A foreign state shall not be immune from the jurisdiction of courts of the United States . . . in any case -- in which the action is based upon a commercial activity carried on in the United States by the foreign state; or upon an act performed in the United States in connection with a commercial activity of the foreign state elsewhere; or upon an act outside the territory of the United States in connection with a commercial activity of the foreign state elsewhere and that act causes a direct effect in the United States.

 The FSIA defines the term "commercial activity" as "either a regular course of commercial conduct or a particular commercial transaction or act," and requires such activity to have "substantial contact" with the United States. 28 U.S.C. § 1603(d) & (e).

 The Third Circuit has set forth a two-part test to analyze the FSIA's commercial activity exception:

 

Under this test, the initial inquiry is whether there is a sufficient jurisdictional connection or nexus between the commercial activity and the United States. The second inquiry is whether there exists a substantive connection or nexus between the commercial activity and the subject matter of the cause of action.

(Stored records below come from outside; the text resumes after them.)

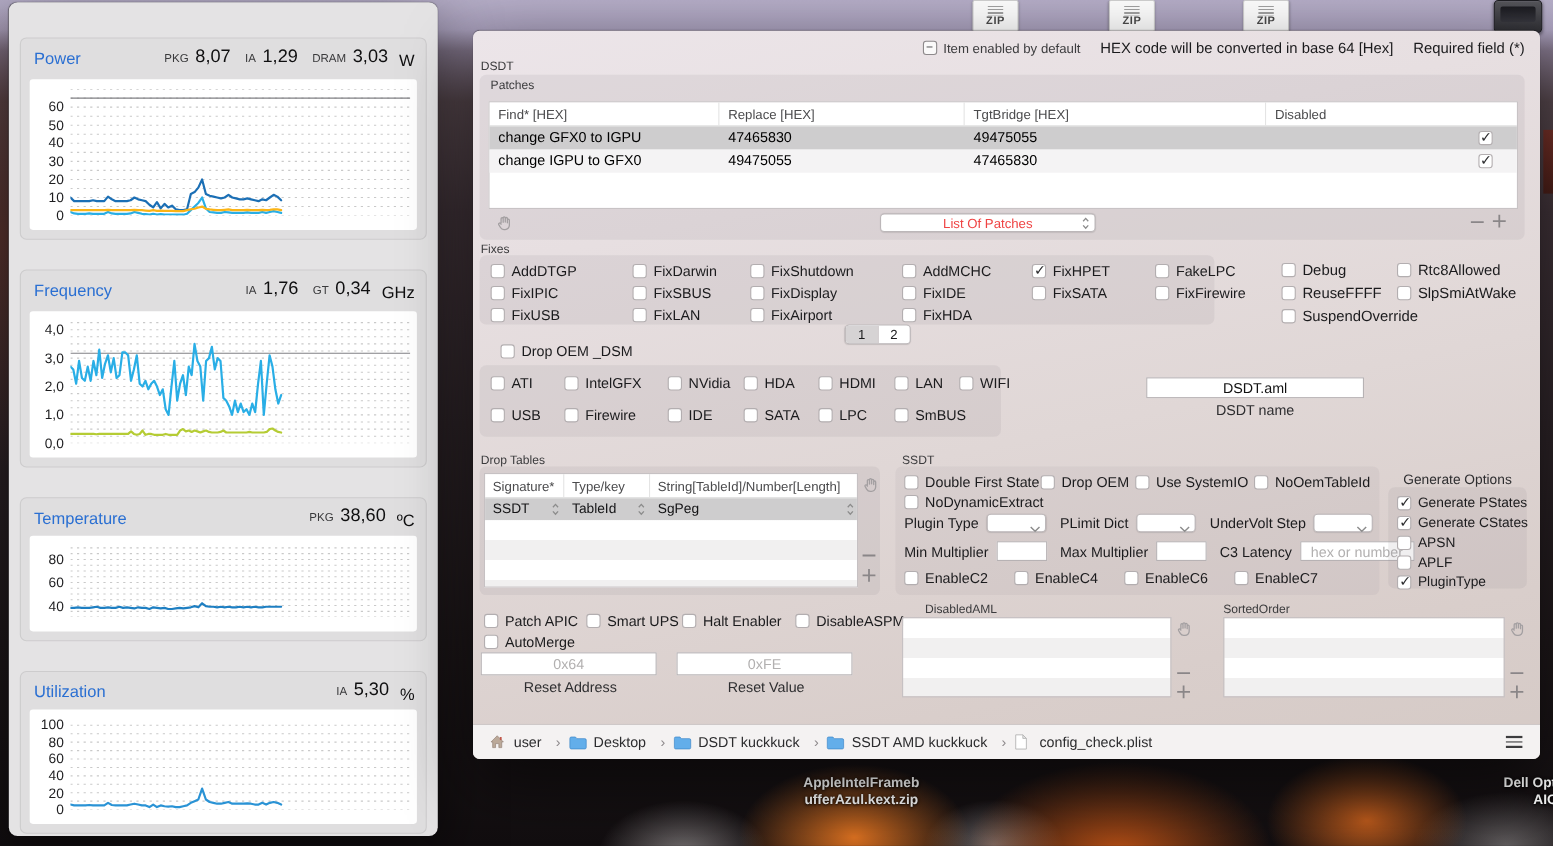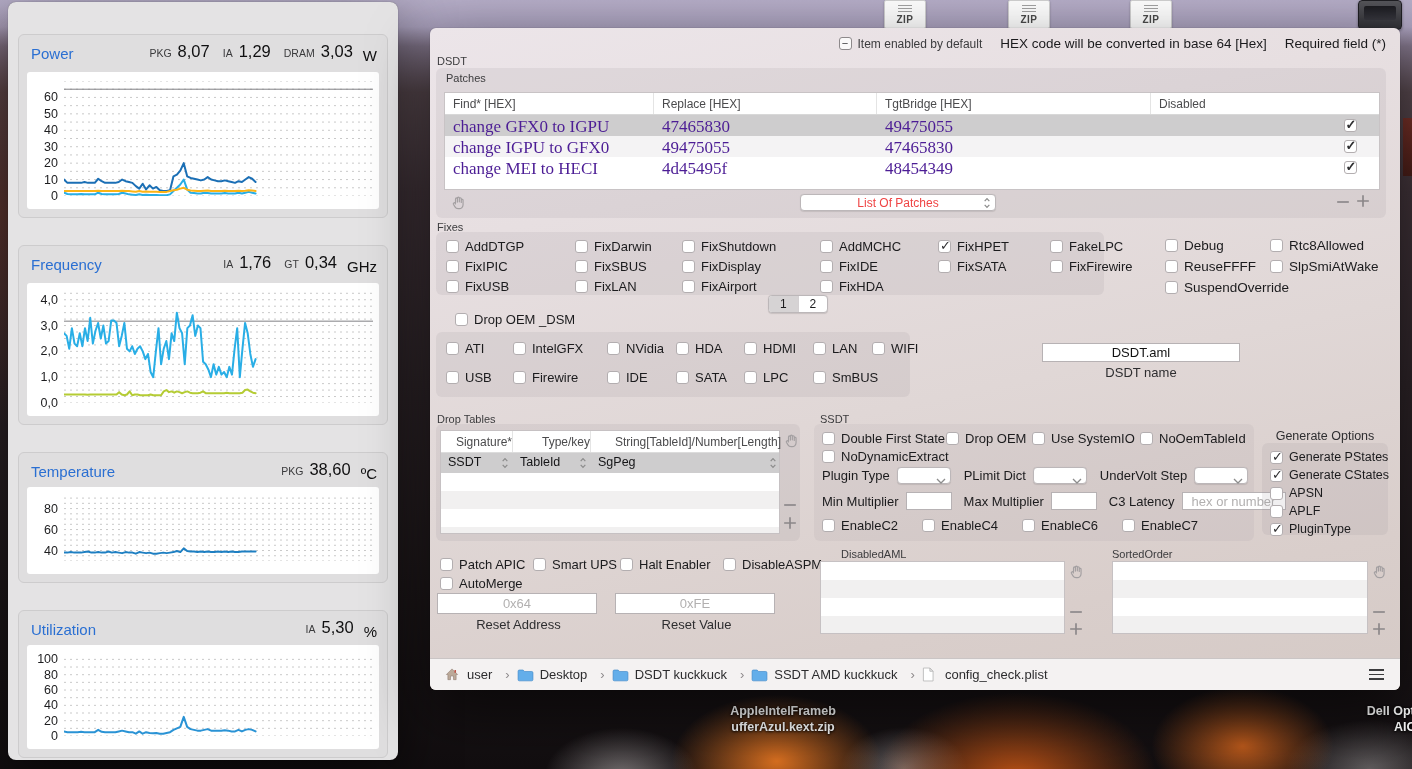--- a/index.html
+++ b/index.html
@@ -87,21 +87,21 @@
 
   
   .pt { position:absolute; left:8px; top:24px; width:936px; height:98px; background:#fff; border:1px solid #c8c3c5; }
   .pt-head, .pt-row { display:grid; grid-template-columns:209px 223px 274px 168px 62px; }
   .pt-head { height:22px; border-bottom:1px solid #d8d8d8; }
   .pt-hcell { font-size:12px; color:#4b4b4d; padding:4px 0 0 8px; border-right:1px solid #e4e4e4; white-space:nowrap; overflow:hidden; }
   .pt-hcell:last-child { border-right:none; }
   .pt-row { height:21px; }
   .pt-row:nth-child(1) { background:#cecdce; }
   .pt-row:nth-child(2) { background:#f4f3f4; }
-  .pt-cell { font-size:17px; color:#4c1d95; padding:2px 0 0 8px; white-space:nowrap; overflow:hidden;font-family:Liberation Serif, serif; }
+  .pt-cell { font-size:13px; color:#000000; padding:2px 0 0 8px; white-space:nowrap; overflow:hidden; }
   .pt-cell.cbcell { display:flex; align-items:center; justify-content:center; padding:0; }
 
   
   .cb { width:13px; height:13px; border:1px solid #b3aeb0; border-radius:3px; background:#fff; display:inline-block; position:relative; flex:none; }
   .cb.checked::after { content:"✓"; position:absolute; left:1px; top:-3px; font-size:13px; font-weight:600; color:#2e2e30; }
   .ckl { display:flex; align-items:center; gap:6px; font-size:13px; color:#1b1b1d; white-space:nowrap; }
   .popup { background:#fff; border:1px solid #bcb7b9; border-radius:4px; position:relative; display:flex; align-items:center; justify-content:center;
     font-size:12px; color:#ef4444; box-shadow:0 .5px 1px rgba(0,0,0,.1); }
   .ud-cap { position:absolute; right:3px; top:50%; transform:translateY(-50%); width:9px; height:13px; display:flex; align-items:center; }
   .chev { position:absolute; right:4px; top:50%; transform:translateY(-50%); width:10px; height:6px; }
@@ -125,21 +125,21 @@
   
   .devices-panel { left:6px; top:304px; width:474px; height:65px; padding:9px 0 0 10px; }
   .dev-row { display:grid; grid-template-columns:67px 94px 69px 68px 69px 59px auto; margin-bottom:14px; }
 
   .dsdt-name-field { left:612px; top:315px; width:198px; height:19px; }
   .dsdt-name-label { left:612px; top:337px; width:198px; text-align:center; font-size:13px; color:#2e2e30; }
 
   
   .dt-panel { left:6px; top:396px; width:364px; height:117px; }
   .dt-table { position:absolute; left:4px; top:6px; width:340px; height:104px; background:#fff; border:1px solid #c6c1c3; }
-  .dt-head { display:grid; grid-template-columns:72px 78px 190px; height:22px; border-bottom:1px solid #dcdcdc;text-align:right; }
+  .dt-head { display:grid; grid-template-columns:72px 78px 190px; height:22px; border-bottom:1px solid #dcdcdc; }
   .dt-hcell { font-size:12px; color:#4b4b4d; padding:4px 0 0 7px; border-right:1px solid #e4e4e4; white-space:nowrap; overflow:hidden; }
   .dt-hcell:last-child { border-right:none; }
   .dt-row { display:grid; grid-template-columns:72px 78px 190px; height:20px; background:#cecdce; }
   .dt-cell { position:relative; font-size:12.5px; color:#141416; padding:2px 0 0 7px; white-space:nowrap; }
   .dt-rest { height:60px; background:repeating-linear-gradient(180deg,#fff 0 18px,#f1f0f0 18px 36px); }
 
   
   .ssdt-panel { left:384px; top:396px; width:440px; height:117px; background:rgba(150,140,146,.10); border-radius:6px; }
   .ssdt-panel .row { position:absolute; left:8px; display:flex; align-items:center; }
   .ssdt-r1 { top:7px; width:424px; display:grid !important; grid-template-columns:124px 86px 108px auto; }
@@ -460,29 +460,20 @@
         </div>
           <div class="pt-row">
           <div class="pt-cell">change IGPU to GFX0</div>
           <div class="pt-cell">49475055</div>
           <div class="pt-cell">47465830</div>
           <div class="pt-cell"></div>
           <div class="pt-cell cbcell">
               <span class="cb checked"></span>
             </div>
         </div>
-          <div class="pt-row">
-          <div class="pt-cell">change MEI to HECI</div>
-          <div class="pt-cell">4d45495f</div>
-          <div class="pt-cell">48454349</div>
-          <div class="pt-cell"></div>
-          <div class="pt-cell cbcell">
-              <span class="cb checked"></span>
-            </div>
-        </div>
         </div>
     </div>
     <span class="hand" style="position:absolute; left:14px; top:126px;"><svg viewBox="0 0 16 16" width="100%" height="100%">
           <path d="M5.2 8.3 V4.6 a0.9 0.9 0 0 1 1.8 0 V7.6 M7 7.4 V3.9 a0.9 0.9 0 0 1 1.8 0 V7.4 M8.8 7.4 V4.4 a0.9 0.9 0 0 1 1.8 0 V8 M10.6 8 V5.8 a0.85 0.85 0 0 1 1.7 0 V10.2 a3.6 3.6 0 0 1 -3.6 3.6 H7.6 a3.4 3.4 0 0 1 -2.9 -1.7 L3.2 9.6 a0.95 0.95 0 0 1 1.6 -1 l0.4 0.7" fill="none" stroke="#a39fa1" stroke-width="1.1" stroke-linecap="round" stroke-linejoin="round"></path>
         </svg></span>
     <div class="popup" style="position:absolute; left:364px; top:126px; width:196px; height:17px;">
       <span>List Of Patches</span>
       <span class="ud-cap">
           <svg viewBox="0 0 8 14" width="8" height="13">
             <path d="M1.5 5 L4 2.2 L6.5 5" fill="none" stroke="#8c8c8c" stroke-width="1.3"></path>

 Federal Insur. Co., 12 F.3d at 1286. In other words, the foreign state must have carried on commercial activity directly in the United States or with a substantial connection to the United States and that activity must serve as the basis for the lawsuit. Id.

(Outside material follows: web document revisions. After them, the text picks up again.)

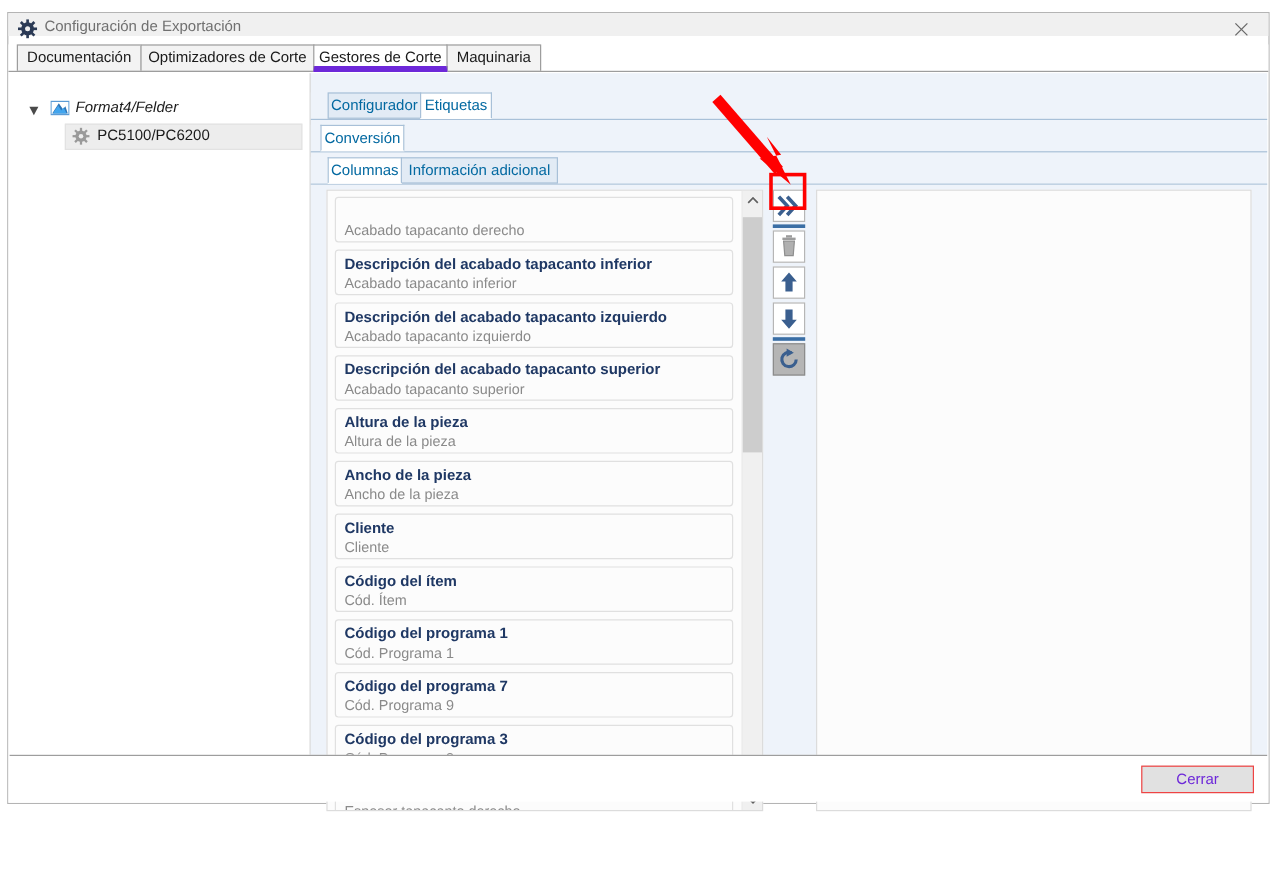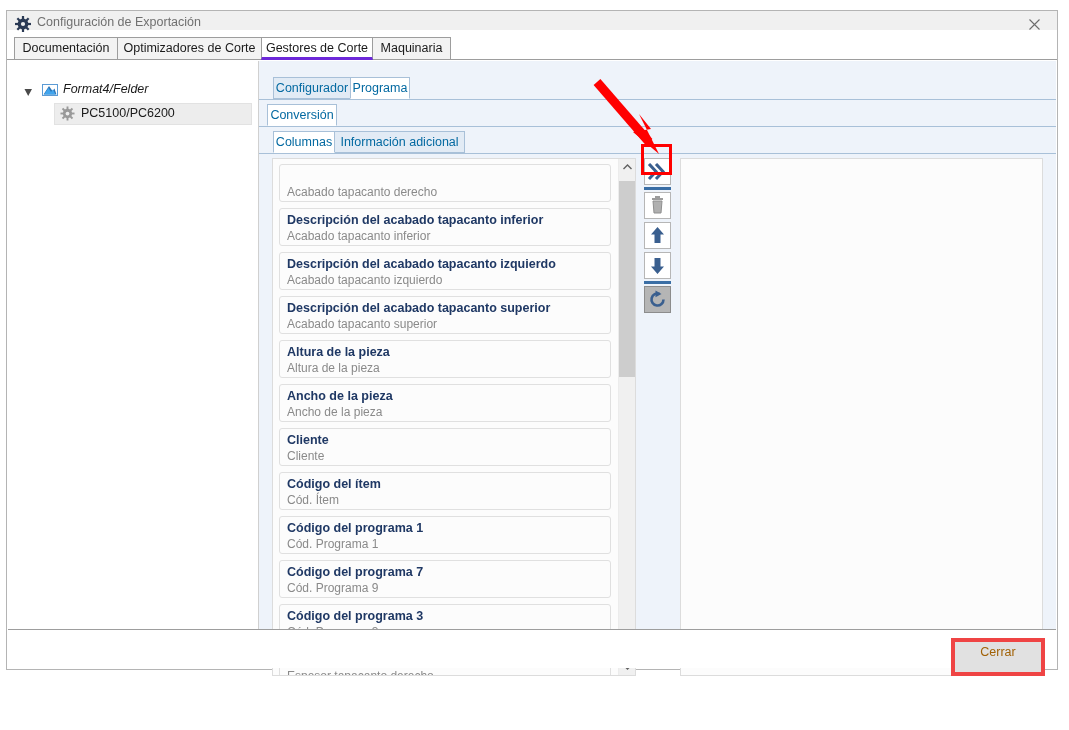--- a/index.html
+++ b/index.html
@@ -31,21 +31,21 @@
   .outer-tabstrip{
     position:absolute;left:0;top:26px;right:0;height:23px;
     background:#ffffff;
   }
   .otab{
     position:absolute;top:0;height:23px;box-sizing:border-box;
     border:1px solid #9d9d9d;background:#f3f3f3;
     font-size:12.5px;color:#1a1a1a;line-height:21px;text-align:center;
     cursor:default;
   }
-  .otab.sel{background:#ffffff;border-bottom:3px solid #6d28d9;z-index:3;}
+  .otab.sel{background:#ffffff;border-bottom:5px solid #6d28d9;z-index:3;}
 
   .content-area{
     position:absolute;left:0;top:48px;right:0;bottom:0;background:#ffffff;
     border-top:1px solid #9d9d9d;
   }
 
   
   .tree{
     position:absolute;left:1px;top:1px;width:251px;bottom:40px;
     background:#ffffff;box-sizing:border-box;
@@ -133,23 +133,23 @@
     position:absolute;left:421px;top:4px;right:13px;height:518px;
     background:#fcfcfc;border:1px solid #dcdcdc;box-sizing:border-box;
   }
 
   
   .bottombar{
     position:absolute;left:1px;right:1px;bottom:1px;height:39px;
     background:#ffffff;border-top:1px solid #9d9d9d;box-sizing:border-box;
   }
   .cerrar{
-    position:absolute;right:11px;top:8px;width:94px;height:38px;
-    background:#e1e1e1;border:4px solid #ef4444;box-sizing:border-box;
-    font-size:12.5px;color:#a16207;line-height:21px;text-align:center;cursor:default;
+    position:absolute;right:11px;top:8px;width:94px;height:23px;
+    background:#e1e1e1;border:1px solid #ef4444;box-sizing:border-box;
+    font-size:12.5px;color:#6d28d9;line-height:21px;text-align:center;cursor:default;
   }
 
   
   .anno-box{
     position:absolute;left:641px;top:144px;width:31px;height:31px;
     border:3px solid #ff0000;box-sizing:border-box;pointer-events:none;z-index:60;
   }
   .anno-arrow{position:absolute;left:575px;top:70px;z-index:59;pointer-events:none;}
 </style>
 </head>
@@ -218,21 +218,21 @@
           </svg>
         </span>
         <span class="tr-label">PC5100/PC6200</span>
       </div>
     </div>
 
     <div class="rightpane">
 
       <div class="lvl-strip" style="top:16px;height:22px;">
         <div class="ltab" style="left: 14px; width: 78px;"><span>Configurador</span></div>
-        <div class="ltab sel" style="left: 91px; width: 60px;"><span>Programa</span></div>
+        <div class="ltab sel" style="left: 91px; width: 60px;"><span>Etiquetas</span></div>
       </div>
       <div class="lvl-sep" style="top:38px;"></div>
 
       <div class="lvl-strip" style="top:43px;height:22px;padding-left:30px;">
         <div class="ltab sel" style="left: 8px; width: 70px;"><span>Conversión</span></div>
       </div>
       <div class="lvl-sep" style="top:65px;"></div>
 
       <div class="lvl-strip" style="top:70px;height:22px;">
         <div class="ltab sel" style="left: 14px; width: 62px;"><span>Columnas</span></div>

 Applying this test to the facts of this case, UMDS has carried on commercial activity directly in the United States or with a substantial connection to the United States. First, UMDS' testing of the medical equipment qualifies as "commercial" activity, not simply academic research as Defendants claim. UMDS served in the same capacity as would Plaintiff's own or another firm's private research lab. A foreign state "engages in commercial activity . . . where it acts 'in the manner of a private player' within the market." Saudi Arabia, 113 S. Ct. at 1479 (citation omitted). UMDS' actions "(whatever the motive behind them) are the type of actions by which a private party engages in 'trade and traffic or commerce.'" Id. (citing Republic of Argentina v. Weltover, Inc., 504 U.S. 607, 112 S. Ct. 2160, 2166, 119 L. Ed. 2d 394 (1992)).

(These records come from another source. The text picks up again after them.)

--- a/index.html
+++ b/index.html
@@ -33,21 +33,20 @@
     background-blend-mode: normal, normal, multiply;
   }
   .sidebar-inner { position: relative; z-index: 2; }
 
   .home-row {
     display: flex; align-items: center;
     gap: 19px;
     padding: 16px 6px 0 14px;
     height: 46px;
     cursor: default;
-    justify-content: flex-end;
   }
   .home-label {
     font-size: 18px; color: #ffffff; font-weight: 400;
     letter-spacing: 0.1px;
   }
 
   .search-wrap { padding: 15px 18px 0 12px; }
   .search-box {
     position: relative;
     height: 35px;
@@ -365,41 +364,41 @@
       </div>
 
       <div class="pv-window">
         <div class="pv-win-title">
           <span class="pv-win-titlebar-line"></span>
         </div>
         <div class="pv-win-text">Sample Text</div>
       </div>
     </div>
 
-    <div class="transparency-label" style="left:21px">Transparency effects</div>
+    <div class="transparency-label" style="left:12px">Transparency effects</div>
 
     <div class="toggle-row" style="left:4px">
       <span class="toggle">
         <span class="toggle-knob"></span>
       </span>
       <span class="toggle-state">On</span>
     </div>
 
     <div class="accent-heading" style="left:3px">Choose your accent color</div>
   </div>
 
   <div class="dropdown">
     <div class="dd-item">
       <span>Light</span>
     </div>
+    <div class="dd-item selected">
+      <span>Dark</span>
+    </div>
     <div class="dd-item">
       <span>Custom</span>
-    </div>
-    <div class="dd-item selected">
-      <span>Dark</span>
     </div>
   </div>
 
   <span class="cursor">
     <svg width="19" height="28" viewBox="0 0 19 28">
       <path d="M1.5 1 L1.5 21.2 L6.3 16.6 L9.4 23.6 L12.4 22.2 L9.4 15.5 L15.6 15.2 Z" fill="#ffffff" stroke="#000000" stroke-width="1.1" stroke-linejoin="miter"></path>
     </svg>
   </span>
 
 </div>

 The Court also finds that UMDS' commercial activity falls within the exceptions provided in § 1605(a)(2) of the FSIA. Plaintiff and UMDS initially agreed to establish wound treatment centers in England in order to test a United States corporation's product. UMDS' testing of the Plaintiff's medical device in Great Britain is a commercial activity performed outside the United States which has a direct effect within the United States. Moreover, both the Supra-UMDS and the Longport-UMDS agreements contemplated the establishment of wound treatment centers here in the United States. This is a commercial activity carried on in the United States and in connection with a commercial activity performed elsewhere. See Plaintiff's Exhs. 20, 52-59.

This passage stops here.